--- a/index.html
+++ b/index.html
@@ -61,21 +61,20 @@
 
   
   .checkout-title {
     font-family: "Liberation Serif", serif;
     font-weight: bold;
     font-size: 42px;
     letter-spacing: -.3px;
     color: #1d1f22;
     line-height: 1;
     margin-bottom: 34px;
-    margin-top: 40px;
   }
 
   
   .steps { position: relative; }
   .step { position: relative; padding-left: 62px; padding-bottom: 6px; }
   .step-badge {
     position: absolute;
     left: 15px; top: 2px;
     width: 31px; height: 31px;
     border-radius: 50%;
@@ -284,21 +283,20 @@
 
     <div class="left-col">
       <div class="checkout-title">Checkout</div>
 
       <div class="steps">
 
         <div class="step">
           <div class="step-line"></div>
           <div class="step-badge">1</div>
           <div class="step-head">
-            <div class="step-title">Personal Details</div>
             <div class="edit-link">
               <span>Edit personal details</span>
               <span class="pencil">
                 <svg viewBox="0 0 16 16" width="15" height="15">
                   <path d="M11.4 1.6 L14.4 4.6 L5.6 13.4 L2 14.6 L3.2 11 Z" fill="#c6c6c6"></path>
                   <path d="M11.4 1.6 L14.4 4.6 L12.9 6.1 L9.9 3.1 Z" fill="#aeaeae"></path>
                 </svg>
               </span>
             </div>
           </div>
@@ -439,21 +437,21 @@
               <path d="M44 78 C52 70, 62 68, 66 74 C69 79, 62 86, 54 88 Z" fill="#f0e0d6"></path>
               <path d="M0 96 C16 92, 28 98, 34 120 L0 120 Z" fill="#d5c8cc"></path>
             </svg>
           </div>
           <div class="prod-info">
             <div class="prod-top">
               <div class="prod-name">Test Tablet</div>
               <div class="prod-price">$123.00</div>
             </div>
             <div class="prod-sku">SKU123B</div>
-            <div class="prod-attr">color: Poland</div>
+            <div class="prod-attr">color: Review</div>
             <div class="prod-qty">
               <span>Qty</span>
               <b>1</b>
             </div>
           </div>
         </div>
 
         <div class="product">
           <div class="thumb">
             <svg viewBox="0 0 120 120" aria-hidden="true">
--
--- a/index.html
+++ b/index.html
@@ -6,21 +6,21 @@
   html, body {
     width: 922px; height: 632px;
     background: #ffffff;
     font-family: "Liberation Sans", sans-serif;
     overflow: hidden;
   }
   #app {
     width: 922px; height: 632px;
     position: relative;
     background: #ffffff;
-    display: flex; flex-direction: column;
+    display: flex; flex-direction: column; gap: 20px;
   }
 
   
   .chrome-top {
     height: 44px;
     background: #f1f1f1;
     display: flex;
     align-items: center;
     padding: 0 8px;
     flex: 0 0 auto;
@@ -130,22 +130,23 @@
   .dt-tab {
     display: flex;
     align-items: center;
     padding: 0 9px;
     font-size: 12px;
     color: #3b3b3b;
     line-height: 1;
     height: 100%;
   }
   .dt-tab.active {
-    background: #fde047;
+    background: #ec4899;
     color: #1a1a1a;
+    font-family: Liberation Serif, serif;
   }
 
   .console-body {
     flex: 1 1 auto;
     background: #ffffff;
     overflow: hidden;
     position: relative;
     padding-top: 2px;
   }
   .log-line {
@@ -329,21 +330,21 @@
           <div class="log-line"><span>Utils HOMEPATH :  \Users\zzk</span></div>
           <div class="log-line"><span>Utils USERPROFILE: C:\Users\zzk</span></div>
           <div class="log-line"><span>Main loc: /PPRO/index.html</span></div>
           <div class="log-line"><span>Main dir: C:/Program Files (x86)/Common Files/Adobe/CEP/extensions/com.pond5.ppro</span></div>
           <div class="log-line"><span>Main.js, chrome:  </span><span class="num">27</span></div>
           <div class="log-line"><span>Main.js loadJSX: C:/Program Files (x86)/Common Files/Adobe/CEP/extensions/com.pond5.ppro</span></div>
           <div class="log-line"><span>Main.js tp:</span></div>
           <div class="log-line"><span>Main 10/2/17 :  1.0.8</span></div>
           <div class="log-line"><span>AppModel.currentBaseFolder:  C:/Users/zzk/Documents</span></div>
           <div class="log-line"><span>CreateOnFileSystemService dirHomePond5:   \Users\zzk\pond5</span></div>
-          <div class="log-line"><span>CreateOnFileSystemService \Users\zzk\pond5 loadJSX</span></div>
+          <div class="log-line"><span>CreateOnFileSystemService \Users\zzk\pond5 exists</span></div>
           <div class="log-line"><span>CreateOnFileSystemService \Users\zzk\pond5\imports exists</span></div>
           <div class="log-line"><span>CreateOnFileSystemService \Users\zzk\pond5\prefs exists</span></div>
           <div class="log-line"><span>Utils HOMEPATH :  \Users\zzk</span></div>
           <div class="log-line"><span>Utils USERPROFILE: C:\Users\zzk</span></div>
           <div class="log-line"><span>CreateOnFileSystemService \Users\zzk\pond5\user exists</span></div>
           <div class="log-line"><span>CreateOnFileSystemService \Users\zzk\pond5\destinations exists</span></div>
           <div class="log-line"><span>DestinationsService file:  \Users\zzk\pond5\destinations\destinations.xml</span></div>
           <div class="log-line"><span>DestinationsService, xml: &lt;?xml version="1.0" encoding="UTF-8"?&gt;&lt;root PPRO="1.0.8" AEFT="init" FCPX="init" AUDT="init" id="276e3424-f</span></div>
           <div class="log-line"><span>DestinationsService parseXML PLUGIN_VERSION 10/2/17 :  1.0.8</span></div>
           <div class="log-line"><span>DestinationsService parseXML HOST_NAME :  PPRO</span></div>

* The task:
Lines in the material above that include the string "exists" should be listed.

* Result for this task:
+          <div class="log-line"><span>CreateOnFileSystemService \Users\zzk\pond5 exists</span></div>
           <div class="log-line"><span>CreateOnFileSystemService \Users\zzk\pond5\imports exists</span></div>
           <div class="log-line"><span>CreateOnFileSystemService \Users\zzk\pond5\prefs exists</span></div>
           <div class="log-line"><span>CreateOnFileSystemService \Users\zzk\pond5\user exists</span></div>
           <div class="log-line"><span>CreateOnFileSystemService \Users\zzk\pond5\destinations exists</span></div>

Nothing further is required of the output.